Jack Yates' detailed design overstuffs Theatre Memphis' Next Stage with all the trappings of middle-class anxiety dressed up to look like comfort. Tony Isbell's directorial hand is as sure as it is invisible. The show plays out like it was expressly written to showcase the considerable talents of an ensemble cast led by the always excellent Erin Shelton.
Shelton plays Catherine Croll, a middle-aged academic and best-selling author in full-blown crisis mode and looking to rekindle an old flame who's now married to her old college roommate. She's joined on stage by the deliciously dotty Ann Sharp, a charming Steven Burke, the convincingly conflicted Tracie Hansom, and Jillian Barron, who is hilarious as the play's lone millennial.
Rapture, Blister, Burn seems to be aware of its own pretensions and limitations and chooses to keep the cultural conversation light and fairly superficial. As a result, one doesn't have to have a degree in women's studies to follow the dialogue. You don't have to agree with the play's conclusions to enjoy the ride either.
Through April 19th
Time has been uncommonly kind to August Wilson's King Hedley II, a play set in the 1980s, in the moment before crack and the subsequent War on Drugs pulverized the poorest urban communities. For all of its structural shortcomings, it's probably a better show today than it was in 2001 when it opened on Broadway.
The penultimate entry in Wilson's Pittsburgh cycle opens with an incantation. Evil omens abound. Aunt Ester, the neighborhood's magical matriarch dies at the age of 366. Stool-Pigeon, a "Truth Sayer" (expertly portrayed by Jonathan Williams) divines the future from yesterday's newspapers. Meanwhile, the play's doomed title character kneels on a broken sidewalk, burying seeds in a crumbling patch of gravel and dust that he savagely defends: "This is good dirt." It's a picture ripped from Sophocles. It couldn't be more modern or more contemporary American.
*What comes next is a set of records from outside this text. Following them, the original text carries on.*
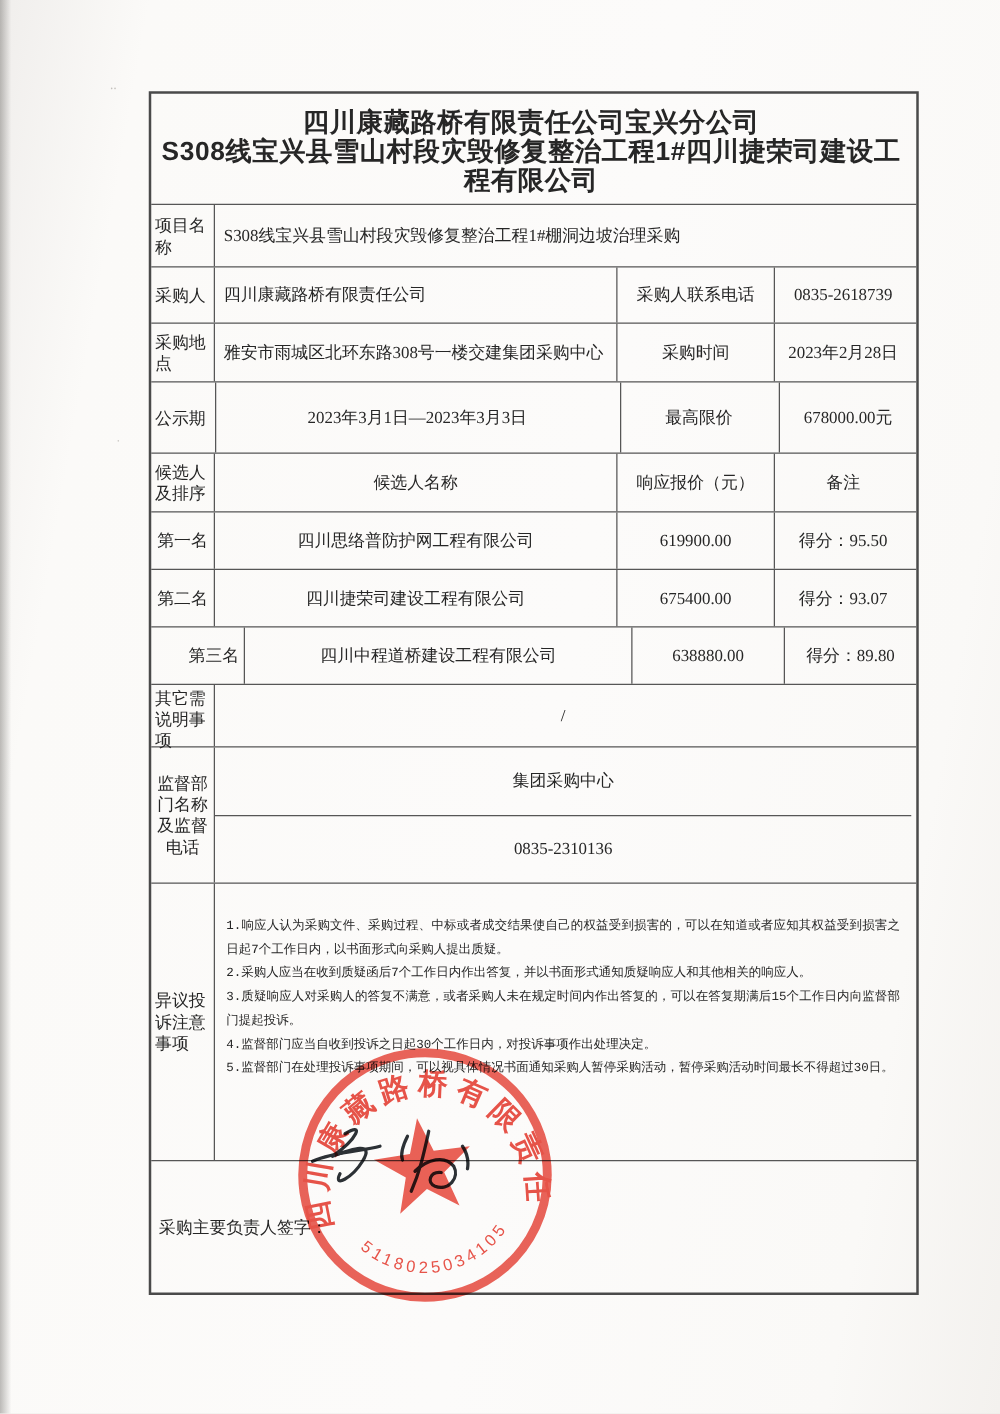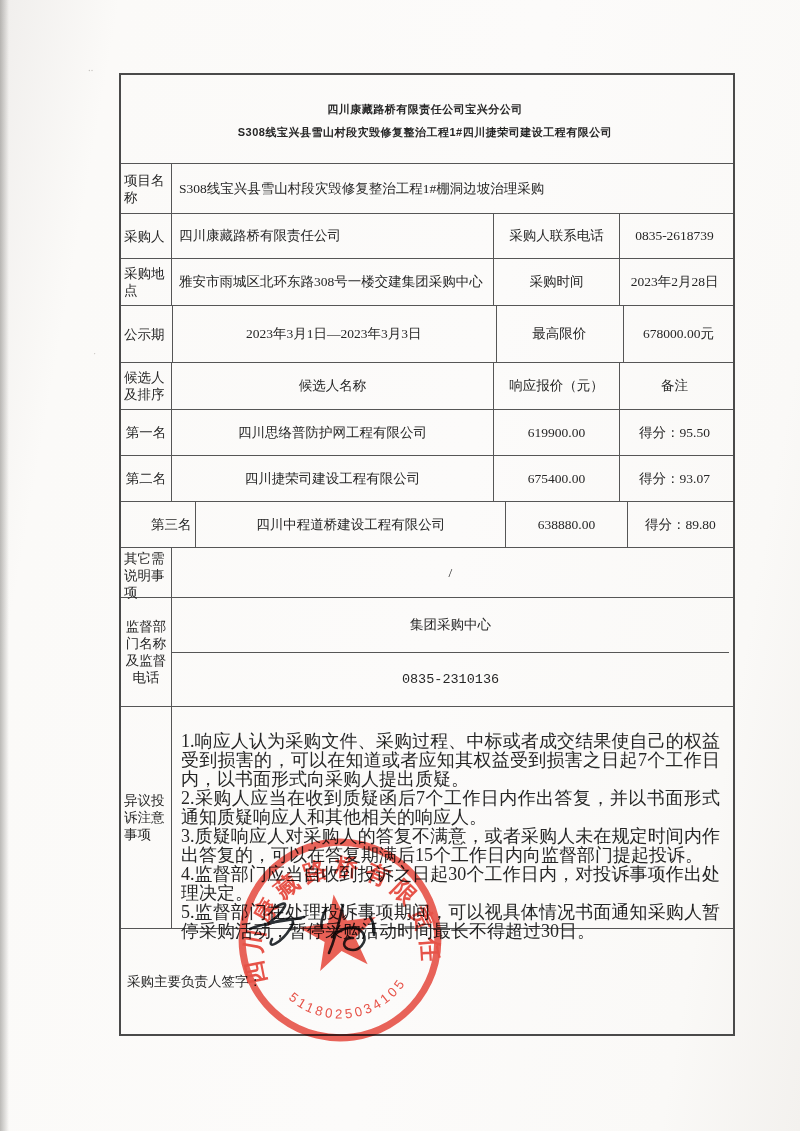"四川康藏路桥有限责任公司宝兴分公司" .titlebox { font-size: 11px -> 21px }
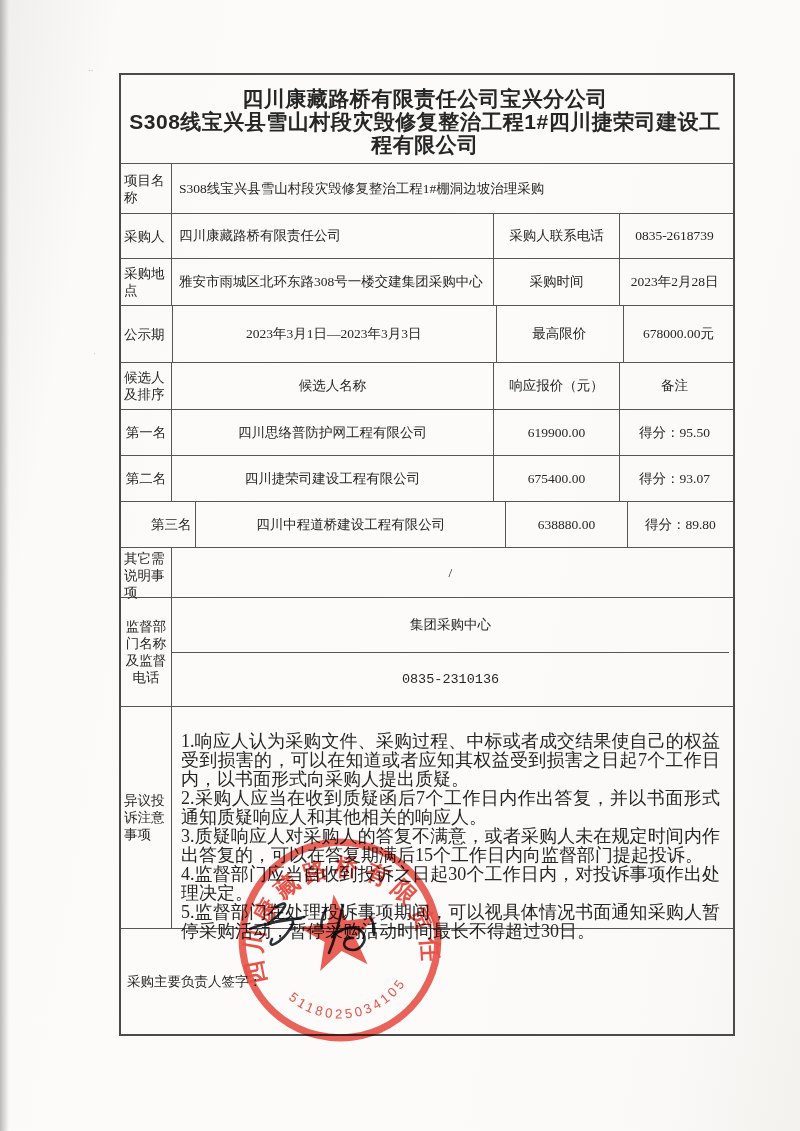"集团采购中心" .subcol { font-family: Liberation Mono, monospace -> none }
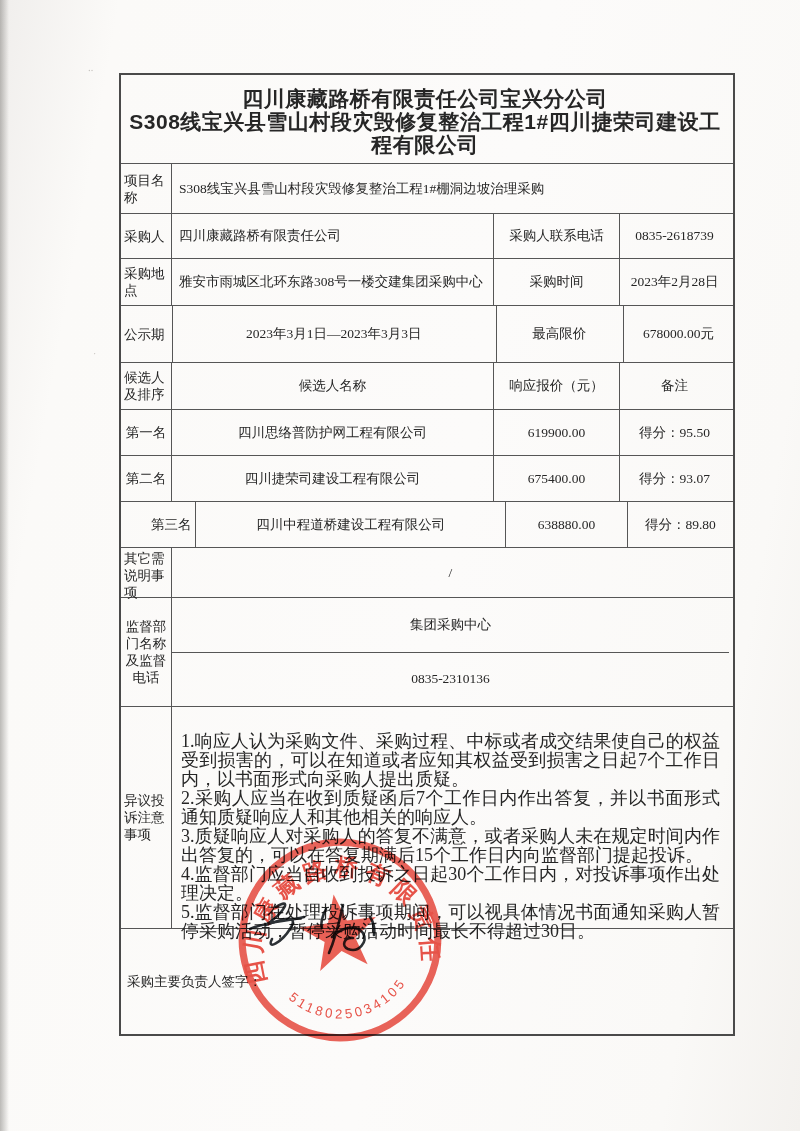"1.响应人认为采购文件、采购过程、中标或者成交结果使自己的权益受到损害的，可以在" .obj-item { font-family: none -> Liberation Mono, monospace; font-size: 18px -> 10px }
King Hedley is portrayed by a brooding and volatile Ekundayo Bandele. King's fresh out of jail, having spent the past seven years behind bars for burying a man who slighted him; robbing a little boy of his daddy in the process. He aims to go straight, too, after he sells enough stolen refrigerators to open a video store. Yes, a video store. And, yes, the pathos is thick and darkly funny, providing the audience with a nifty object lesson in the ways a play can change as it moves through time.
From our perspective, Wilson's Reagan-era story seems even more cruelly fatalistic than it was at the beginning of its theatrical life. In 2001, video shops were a declining but still-viable business. There was a faint glimmer of hope that even in this barren landscape fertilized with blood, something of lasting value might grow.
Director Erma Elzy gets solid performances from her cast. But the real star of this shooting match is Bandele's fantastically detailed set. It's a stunning urban still life, populated with litter, wreathed in decrepitude and decay.